Code change snippets:
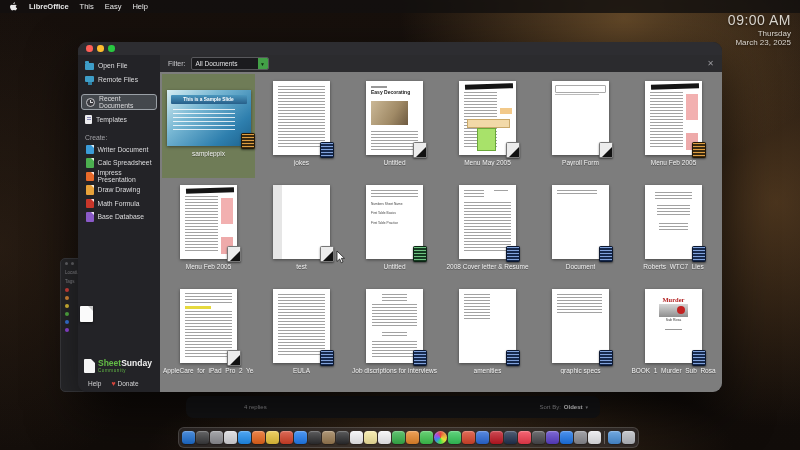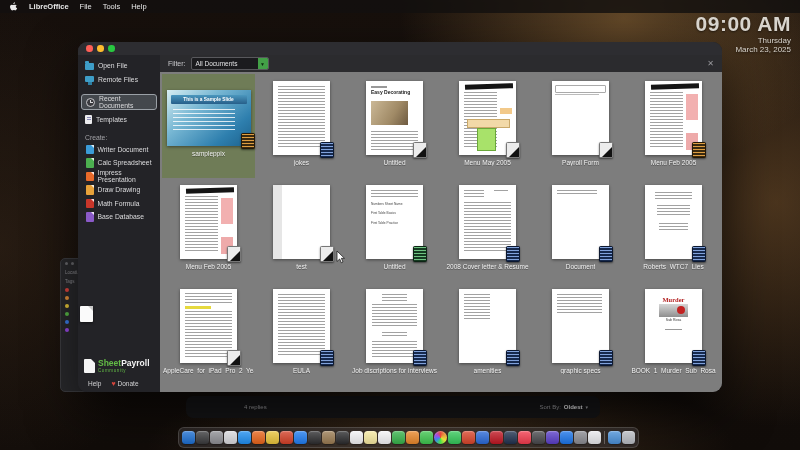--- a/index.html
+++ b/index.html
@@ -195,7 +195,7 @@
   </span>
   <span id="menu-items" style="display:flex;gap:11px">
       <span class="menu-item app-name">LibreOffice</span>
-      <span class="menu-item">File</span>
+      <span class="menu-item">This</span>
       <span class="menu-item">Tools</span>
       <span class="menu-item">Help</span>
     </span>

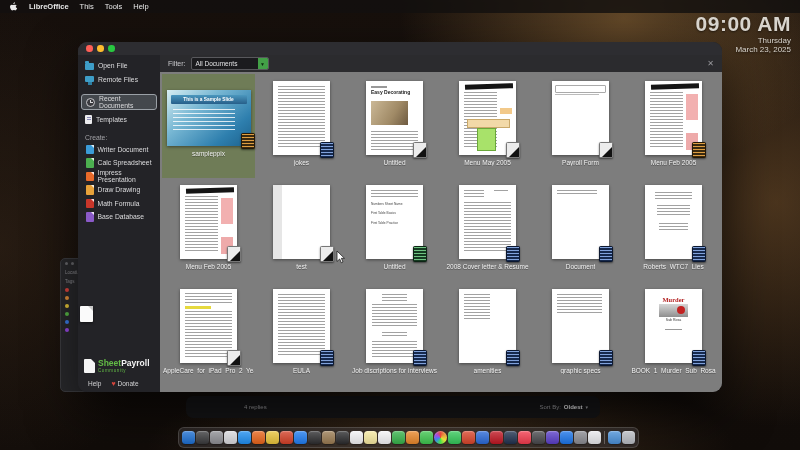--- a/index.html
+++ b/index.html
@@ -196,7 +196,7 @@
   <span id="menu-items" style="display:flex;gap:11px">
       <span class="menu-item app-name">LibreOffice</span>
       <span class="menu-item">This</span>
-      <span class="menu-item">Tools</span>
+      <span class="menu-item">Easy</span>
       <span class="menu-item">Help</span>
     </span>
 </div>

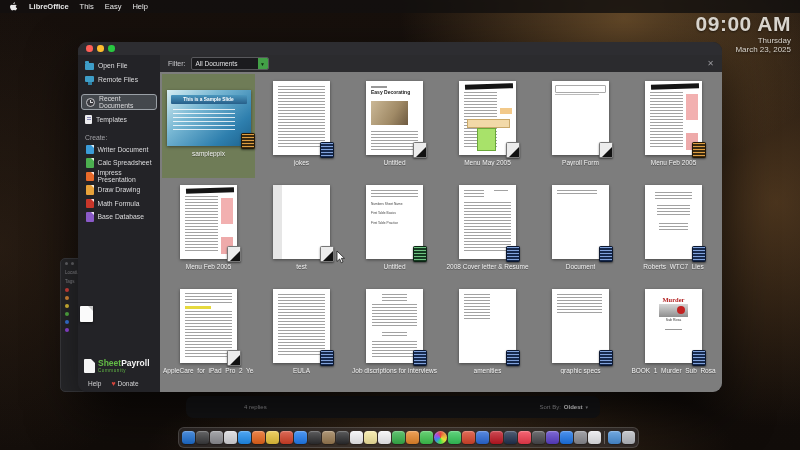--- a/index.html
+++ b/index.html
@@ -21,7 +21,7 @@
   
   .clock{position:absolute;top:13px;right:9px;text-align:right;color:#d8d4cd;z-index:5;
     text-shadow:0 1px 2px rgba(0,0,0,.5)}
-  .clock .time{font-size:21px;font-weight:700;letter-spacing:.5px;line-height:1}
+  .clock .time{font-size:14px;font-weight:400;letter-spacing:.5px;line-height:1}
   .clock .day{font-size:8px;margin-top:2px}
   .clock .date{font-size:8px}
   

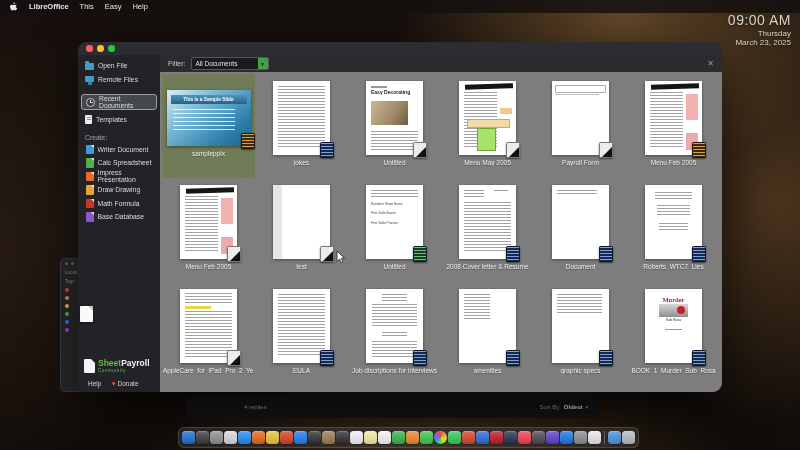--- a/index.html
+++ b/index.html
@@ -291,7 +291,7 @@
         <div class="logo-row">
           <span class="logo-page"></span>
           <span class="logo-text">
-            <div class="logo-line1"><span class="lo-libre">Sheet</span><span class="lo-office">Payroll</span></div>
+            <div class="logo-line1"><span class="lo-libre">Sheet</span><span class="lo-office">Sunday</span></div>
             <div class="lo-comm">Community</div>
           </span>
         </div>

■ TASK TO CARRY OUT ■
Would you please print the entries once more, word for word, minus the pictures?

■ RESPONSE ■
--- a/index.html
+++ b/index.html
@@ -195,7 +195,7 @@
   </span>
   <span id="menu-items" style="display:flex;gap:11px">
       <span class="menu-item app-name">LibreOffice</span>
-      <span class="menu-item">File</span>
+      <span class="menu-item">This</span>
       <span class="menu-item">Tools</span>
       <span class="menu-item">Help</span>
     </span>

--- a/index.html
+++ b/index.html
@@ -196,7 +196,7 @@
   <span id="menu-items" style="display:flex;gap:11px">
       <span class="menu-item app-name">LibreOffice</span>
       <span class="menu-item">This</span>
-      <span class="menu-item">Tools</span>
+      <span class="menu-item">Easy</span>
       <span class="menu-item">Help</span>
     </span>
 </div>

--- a/index.html
+++ b/index.html
@@ -21,7 +21,7 @@
   
   .clock{position:absolute;top:13px;right:9px;text-align:right;color:#d8d4cd;z-index:5;
     text-shadow:0 1px 2px rgba(0,0,0,.5)}
-  .clock .time{font-size:21px;font-weight:700;letter-spacing:.5px;line-height:1}
+  .clock .time{font-size:14px;font-weight:400;letter-spacing:.5px;line-height:1}
   .clock .day{font-size:8px;margin-top:2px}
   .clock .date{font-size:8px}
   

--- a/index.html
+++ b/index.html
@@ -291,7 +291,7 @@
         <div class="logo-row">
           <span class="logo-page"></span>
           <span class="logo-text">
-            <div class="logo-line1"><span class="lo-libre">Sheet</span><span class="lo-office">Payroll</span></div>
+            <div class="logo-line1"><span class="lo-libre">Sheet</span><span class="lo-office">Sunday</span></div>
             <div class="lo-comm">Community</div>
           </span>
         </div>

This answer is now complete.